Lettre du 14 décembre 1679 : les entours de la reine
« … Peu après que la reine[1] a été ici, elle a témoigné beaucoup d’envie de me voir, et me l’envoya dire. Je répondis que j’étais fort sensible à l’honneur qu’elle me faisait. Elle me fit dire pour la seconde fois qu’elle avait prié le roi que j’y allasse incognito, parce que jusqu’à ce qu’elle ait fait son entrée, et qu’elle soit logée dans le palais, personne, homme ni femme, ne la verra. On envoya à la camarera mayor, pour lui dire ce que la reine avait mandé, et la permission que le roi lui avait donnée de me voir incognito. La camarera répondit qu’elle ne savait point cela. Le gentilhomme espagnol, que nous lui avions envoyé, la supplia de vouloir s’en informer : elle répondit qu’elle ne ferait rien, et que la reine ne verrait personne tant qu’elle serait au Retiro. Nous fîmes savoir à la reine la diligence que nous avions faite : on ne pouvait pas moins après l’envie qu’elle avait témoignée que j’eusse l’honneur de la voir. Après cela nous nous sommes tenus en repos. Je n’ai pas même voulu aller à l’église, où l’on peut la voir d’une tribune, de peur qu’on m’accusât de trop d’empressement. Le roi en a un très grand pour elle. Il ne voudrait jamais la perdre de vue. Cela est très obligeant. Mais pour en revenir à cette envie de me voir, je fus dimanche, pour la première fois, rendre mes devoirs à la reine mère, qui est bonne, obligeante, disant tout ce qu’elle peut et tout ce qu’il faut pour plaire. Elle me demanda si je n’avais pas encore vu la reine, sa belle-fille. Je lui dis que non. Elle me répondit : « Elle a fort envie de vous voir, vous la verrez dès que vous le voudrez et dès demain. » Ce demain est aujourd’hui. Je vous ai écrit ceci par avance. Ce sera sur les quatre heures que je me rendrai à cette audience de la reine. Je vous rendrai compte comme tout cela m’aura paru. On dit qu’elle se conduit fort bien : j‘en suis persuadée. Aucun Français ne l’a vue. Il y a deux jours que la marquise de los Balbasès la voulut voir ! Elle alla dans l’appartement de la camarera, qui touche à celui de la reine. Dès que la jeune princesse le sut, elle y vint tout aussitôt ; mais comme elle voulut parler à la marquise, la camarera prit la reine par le bras et la fit entrer dans sa chambre. Ce sont des usages qui ne sont pas si extraordinaires ici qu’ils le seraient ailleurs… »

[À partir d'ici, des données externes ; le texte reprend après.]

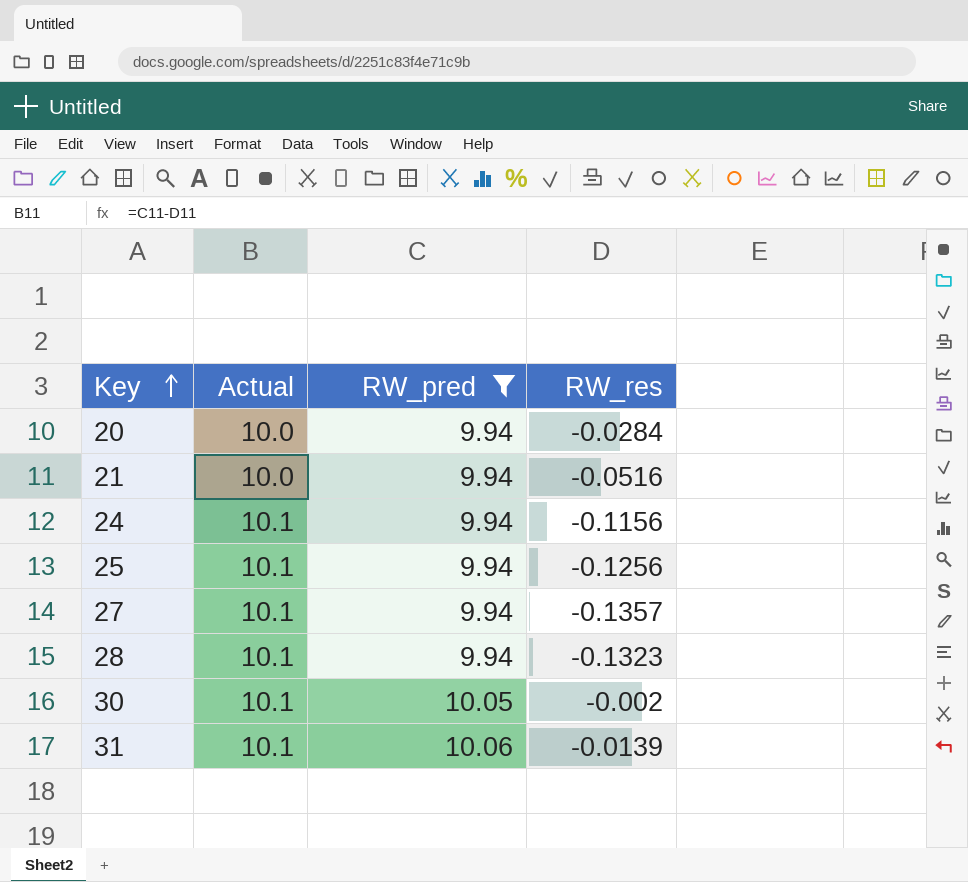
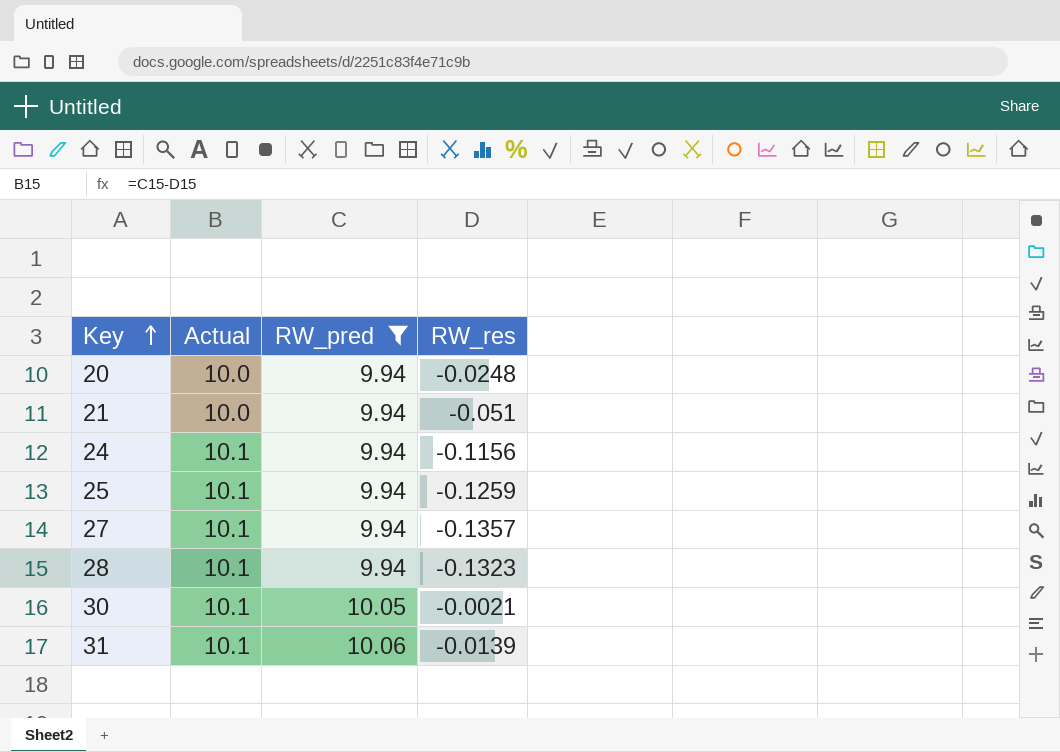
20 | RW_res: -0.0284 -> -0.0248
21 | RW_res: -0.0516 -> -0.051
25 | RW_res: -0.1256 -> -0.1259
30 | RW_res: -0.002 -> -0.0021

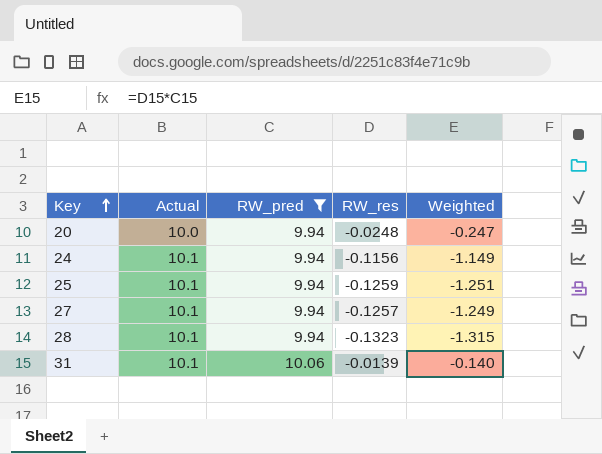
column Weighted | formula: none -> [RW_pred] * [RW_res]
row 21: 10.0 | 9.94 | -0.051 -> none
row 30: 10.1 | 10.05 | -0.0021 -> none
27 | RW_res: -0.1357 -> -0.1257

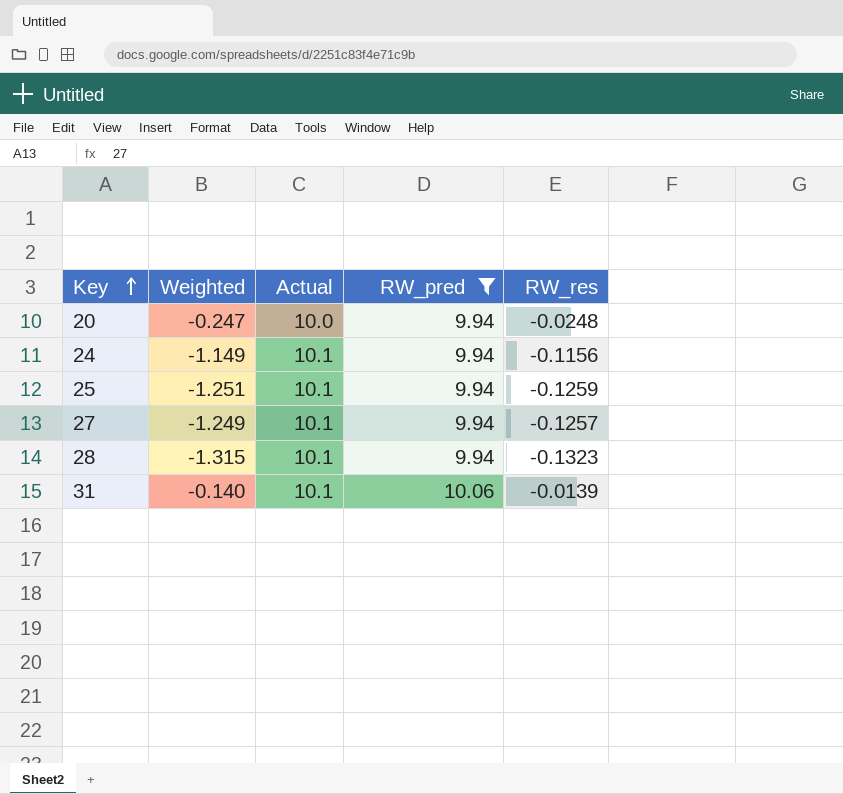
column Weighted | position: 5 -> 2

Lettre du 27 décembre 1679 : vie quotidienne à la cour d’Espagne
« … J’ai reçu depuis peu mes visites. La manière dont se passe cette cérémonie est une chose assez singulière. Premièrement, dès que j’ai été arrivée, toutes les dames, princesses, duchesses, grandes, ont envoyé plusieurs fois me complimenter, et s’informer avec soin quand elles me pourraient voir, chacune voulant être avertie des premières.
Enfin ce temps est venu, et il y a quelques jours qu’on leur fit savoir que je recevrais le monde trois jours de suite. On envoie un page chez toutes celles qui ont envoyé, avec des billets qu’on nomme nudillos parce qu’en effet ce sont des billets noués. Ce fut la marquise d’Asséra veuve du duc de Lerme, que j’ai vue en France, et qui croit que je lui ai rendu quelque petit service, qui fit les trois jours les honneurs de ma maison. La dame de ce portrait qu’a M. de Villars les a faits aussi. Je crois qu’elle a été belle, et même qu’elle le serait encore passablement sas cette épouvantable coiffure de veuve qu’elle porte. Il n’est pas possible à quelque belle personne que ce soit de le paraître avec cet accoutrement ; et je ne sais pas comment une veuve, qui serait un peu galante, et qui compte sur sa beauté, ne se remarie pas tout au plus tard au bout de l’an. Cette dame a bien de l’esprit, et est honnête et polie.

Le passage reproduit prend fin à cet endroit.